═════ SUPPLIED INFORMATION ═════
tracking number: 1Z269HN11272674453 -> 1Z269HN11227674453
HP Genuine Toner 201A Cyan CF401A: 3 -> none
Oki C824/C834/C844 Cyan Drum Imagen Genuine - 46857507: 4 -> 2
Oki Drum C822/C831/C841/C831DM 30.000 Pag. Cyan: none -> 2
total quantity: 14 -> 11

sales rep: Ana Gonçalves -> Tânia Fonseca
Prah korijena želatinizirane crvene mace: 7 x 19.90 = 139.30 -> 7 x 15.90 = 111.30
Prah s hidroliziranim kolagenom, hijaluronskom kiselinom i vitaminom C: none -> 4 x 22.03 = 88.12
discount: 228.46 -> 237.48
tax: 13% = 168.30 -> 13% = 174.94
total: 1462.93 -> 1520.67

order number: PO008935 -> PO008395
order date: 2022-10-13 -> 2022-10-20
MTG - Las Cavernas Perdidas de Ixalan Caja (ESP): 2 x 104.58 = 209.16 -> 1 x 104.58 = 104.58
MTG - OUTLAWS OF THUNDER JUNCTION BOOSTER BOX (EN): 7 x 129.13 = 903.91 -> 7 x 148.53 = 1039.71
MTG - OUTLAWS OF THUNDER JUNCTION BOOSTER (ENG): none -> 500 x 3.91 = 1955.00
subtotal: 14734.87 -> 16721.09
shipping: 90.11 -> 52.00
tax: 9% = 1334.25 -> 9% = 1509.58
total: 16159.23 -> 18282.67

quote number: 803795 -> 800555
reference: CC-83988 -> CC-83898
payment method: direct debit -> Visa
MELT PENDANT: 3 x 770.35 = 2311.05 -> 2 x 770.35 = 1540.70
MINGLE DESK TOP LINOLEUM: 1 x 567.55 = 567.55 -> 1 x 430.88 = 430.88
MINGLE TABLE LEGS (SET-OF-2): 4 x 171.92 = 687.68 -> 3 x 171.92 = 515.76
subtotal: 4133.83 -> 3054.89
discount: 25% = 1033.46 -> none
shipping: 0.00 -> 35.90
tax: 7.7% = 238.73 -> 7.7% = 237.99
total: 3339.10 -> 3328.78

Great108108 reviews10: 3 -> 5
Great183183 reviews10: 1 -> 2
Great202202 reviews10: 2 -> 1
═════
#### WORK TO COMPLETE
Reproduce, exactly as they stand in the data above, the lines from the one that holds "Oki C824/C834/C844 Cyan" to the one that holds "MTG - OUTLAWS OF THUNDER JUNCTION BOOSTER (ENG): none", inclusive.

#### EXERCISE ANSWER
Oki C824/C834/C844 Cyan Drum Imagen Genuine - 46857507: 4 -> 2
Oki Drum C822/C831/C841/C831DM 30.000 Pag. Cyan: none -> 2
total quantity: 14 -> 11

sales rep: Ana Gonçalves -> Tânia Fonseca
Prah korijena želatinizirane crvene mace: 7 x 19.90 = 139.30 -> 7 x 15.90 = 111.30
Prah s hidroliziranim kolagenom, hijaluronskom kiselinom i vitaminom C: none -> 4 x 22.03 = 88.12
discount: 228.46 -> 237.48
tax: 13% = 168.30 -> 13% = 174.94
total: 1462.93 -> 1520.67

order number: PO008935 -> PO008395
order date: 2022-10-13 -> 2022-10-20
MTG - Las Cavernas Perdidas de Ixalan Caja (ESP): 2 x 104.58 = 209.16 -> 1 x 104.58 = 104.58
MTG - OUTLAWS OF THUNDER JUNCTION BOOSTER BOX (EN): 7 x 129.13 = 903.91 -> 7 x 148.53 = 1039.71
MTG - OUTLAWS OF THUNDER JUNCTION BOOSTER (ENG): none -> 500 x 3.91 = 1955.00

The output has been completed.